El correo electrónico presenta una dualidad que, seguramente, a más de uno nos ha sacado de quicio alguna que otra vez: por un lado es una importante herramienta de comunicación tanto a nivel personal como a nivel profesional (aunque existan herramientas más amigables como las redes sociales corporativas) y, como contraste, puede ser una herramienta capaz de mermar nuestra productividad si no sabemos gestionarla adecuadamente e, incluso, llevarnos hacia la frustración si nuestra bandeja de entrada se llena y no somos capaces de distinguir lo importante de lo que no lo es tanto.

Thunderbird logo

Nuestra jornada laboral no debería girar alrededor del correo electrónico para no perder el foco en las tareas que debemos llevar a cabo, de hecho, lo recomendable es fijar intervalos (lo suficientemente espaciados en el tiempo) para revisar el temido inbox y procesar los mensajes que tenemos (cosas que podemos responder rápidamente, mensajes que implican una tarea que debemos programar, asuntos que no dependen de nosotros, etc).
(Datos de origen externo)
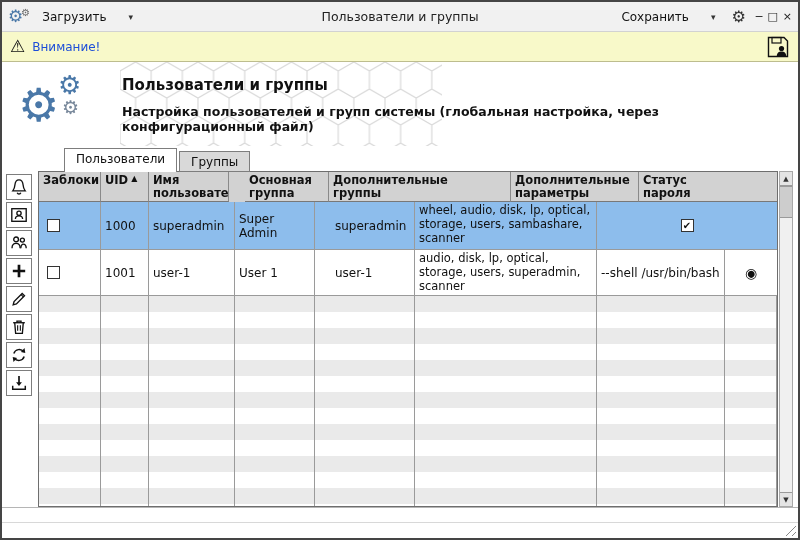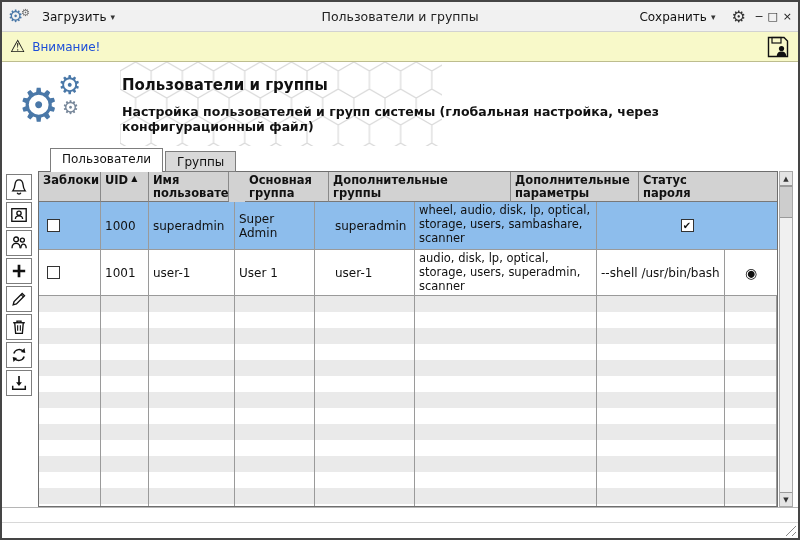"Загрузить" .menu-btn { gap: 4px -> 22px }
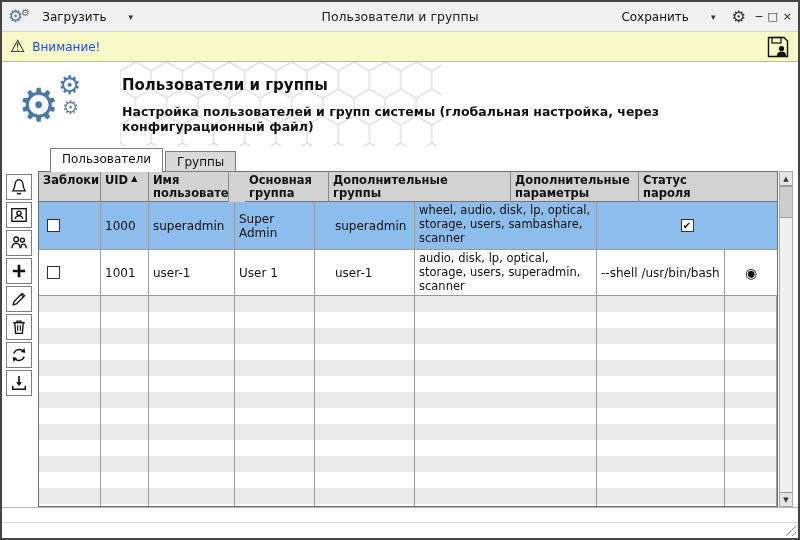"Пользователи" .tabs { left: 48px -> 62px }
Existe una gran diferencia entre leer un mensaje y acometer la tarea que asocia (enviar un documento, responder un simple «sí», etc), de hecho, a todos nos ha pasado alguna vez leer un mensaje desde nuestro smartphone y pensar «vale, cuando llegue a la oficina le contesto» pero al llegar a la oficina, al estar el mensaje marcado como leído nos hemos puesto a realizar otras tareas o le hemos dado prioridad a mensajes que teníamos sin leer. Si usamos Thunderbird como gestor de nuestro correo, podemos asignar etiquetas (que llevan asociadas colores) para categorizar nuestros mensajes (urgentes, «cosas para hacer más tarde», «asuntos personales», etc) pero, en el caso, que no las usemos necesitamos recurrir a otras vías para localizar, por ejemplo, qué mensajes están esperando una respuesta.

Thunderbird controla los mensajes que hemos respondido (les añade un icono distintivo al igual que también lo hace con los que hemos reenviado), sin embargo, salvo que los distingamos a simple vista, no hay una manera rápida de localizarlos. Para solventar esta problemática, la extensión QuickFilter Unreplied nos puede ayudar a localizar los mensajes que, a pesar de haber sido leídos, no han sido aún respondidos, despejándonos así la bandeja de entrada (o la carpeta que estemos analizando) y ayudándonos a localizar mensajes y tareas que tengamos olvidadas.

Tras instalar esta extensión, que por cierto no requiere reiniciar Thunderbird, se añadirá un nuevo filtro rápido que nos permitirá mostrar únicamente los mensajes que aún no han sido respondidos, localizándolos rápidamente dentro de la carpeta que estemos visualizando. Aunque nos pueda parecer una funcionalidad muy simple, realmente, nos puede ayudar mucho si nuestro inbox está demasiado lleno y necesitamos localizar lo que es importante.